= Beginning of Section =

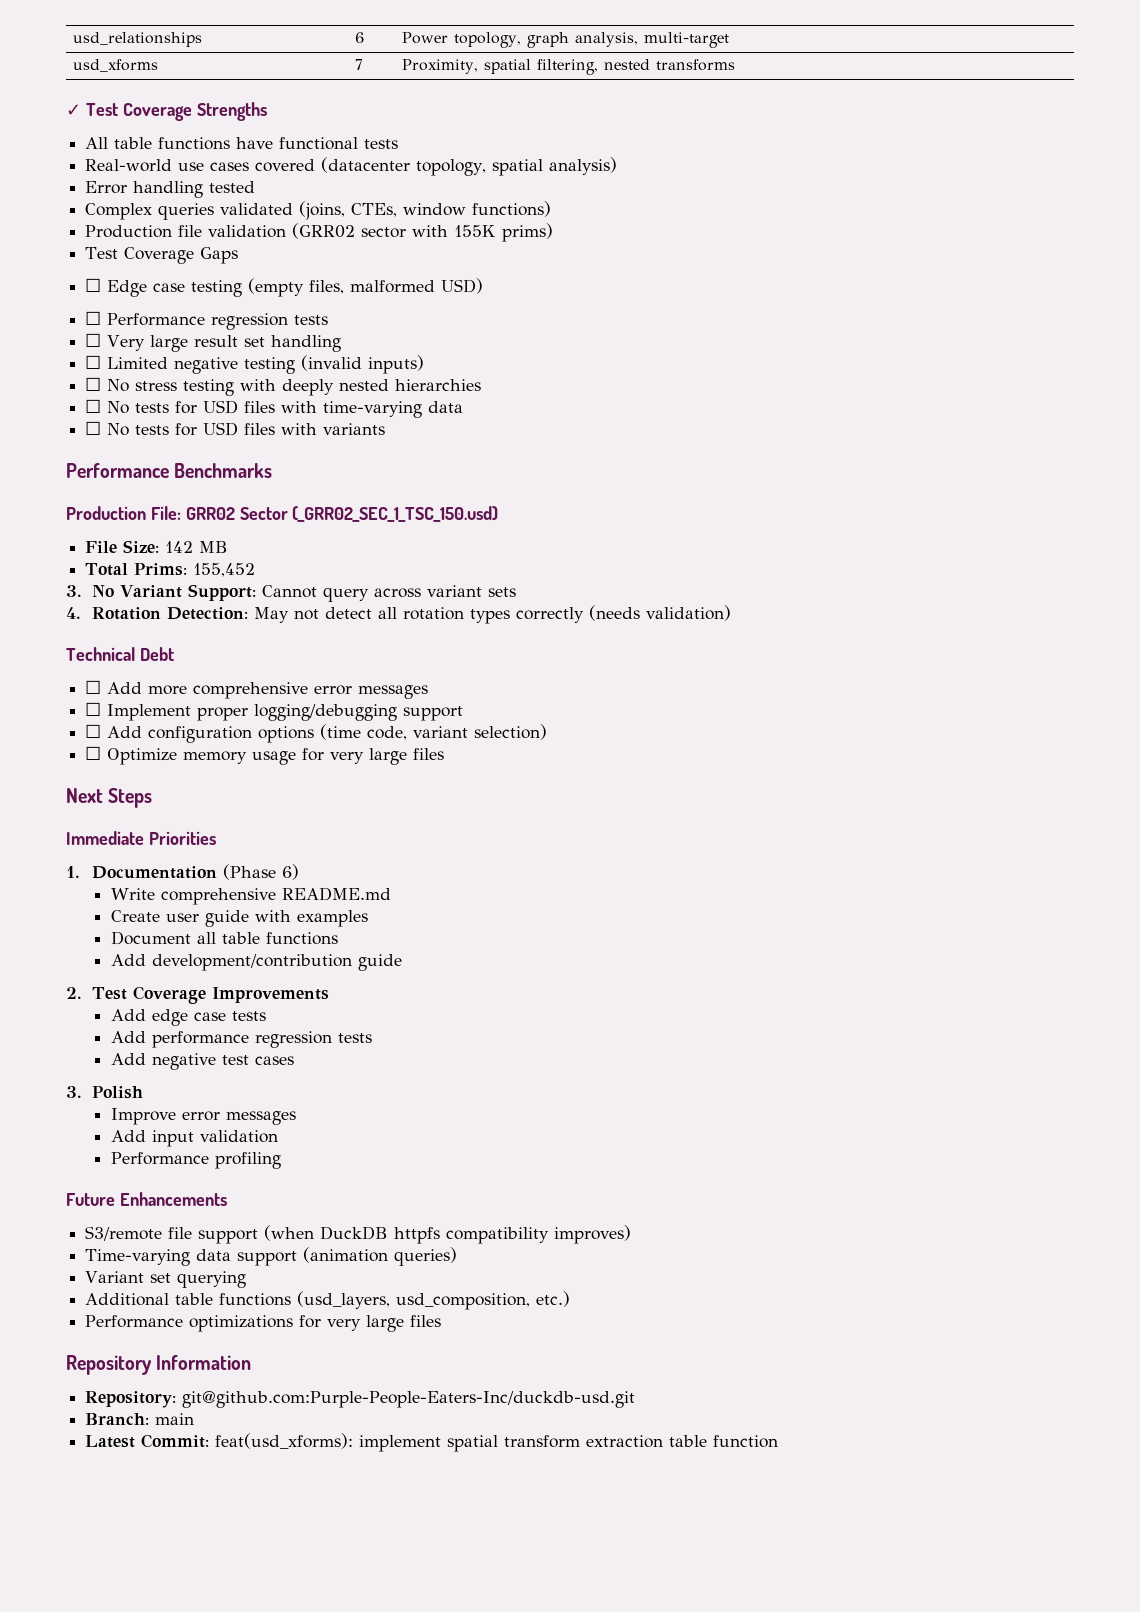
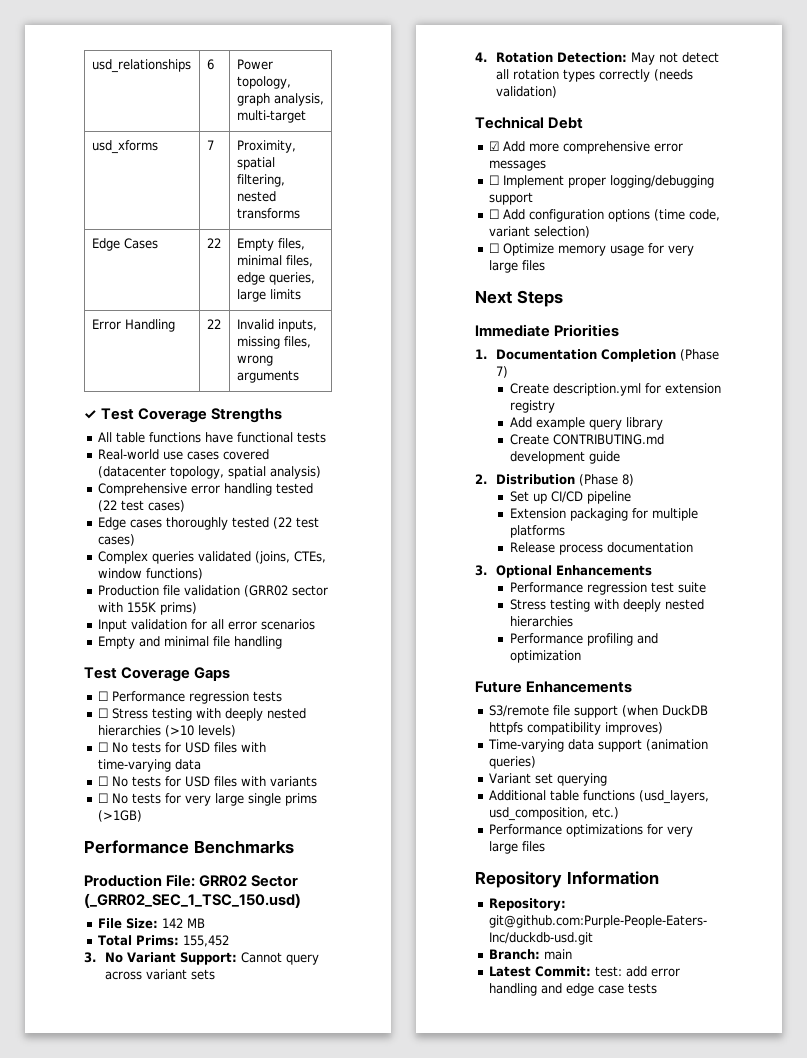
+ Edge Cases | 22 | Empty files, minimal files, edge queries, large limits
+ Error Handling | 22 | Invalid inputs, missing files, wrong arguments
- Error handling tested
+ Comprehensive error handling tested (22 test cases)
+ Edge cases thoroughly tested (22 test cases)
+ Input validation for all error scenarios
+ Empty and minimal file handling
  Test Coverage Gaps
- ☐ Edge case testing (empty files, malformed USD)
- ☐ Very large result set handling
- ☐ Limited negative testing (invalid inputs)
- ☐ No stress testing with deeply nested hierarchies
+ ☐ Stress testing with deeply nested hierarchies (>10 levels)
+ ☐ No tests for very large single prims (>1GB)
- ☐ Add more comprehensive error messages
+ ☑ Add more comprehensive error messages
- 1. Documentation (Phase 6)
- Write comprehensive README.md
- Create user guide with examples
- Document all table functions
- Add development/contribution guide
- 2. Test Coverage Improvements
- Add edge case tests
- Add performance regression tests
- Add negative test cases
- 3. Polish
- Improve error messages
- Add input validation
+ 1. Documentation Completion (Phase 7)
+ Create description.yml for extension registry
+ Add example query library
+ Create CONTRIBUTING.md development guide
+ 2. Distribution (Phase 8)
+ Set up CI/CD pipeline
+ Extension packaging for multiple platforms
+ Release process documentation
+ 3. Optional Enhancements
+ Performance regression test suite
+ Stress testing with deeply nested hierarchies
- Performance profiling
+ Performance profiling and optimization
- Latest Commit: feat(usd_xforms): implement spatial transform extraction table function
+ Latest Commit: test: add error handling and edge case tests

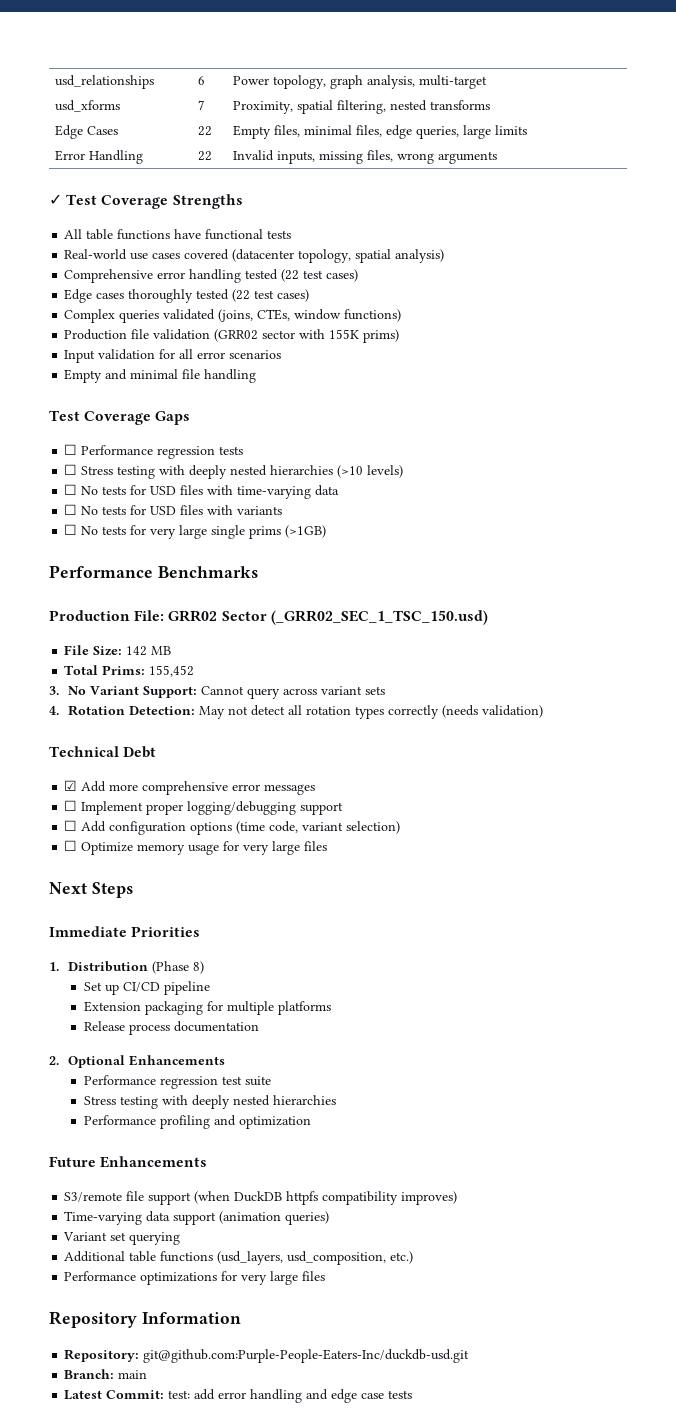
- 1. Documentation Completion (Phase 7)
- Create description.yml for extension registry
- Add example query library
- Create CONTRIBUTING.md development guide
- 2. Distribution (Phase 8)
+ 1. Distribution (Phase 8)
- 3. Optional Enhancements
+ 2. Optional Enhancements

= End of Section =

**Exercise instructions**
Count every line of the data in which the word "negative" appears, and report only the total.

**Written solution**
2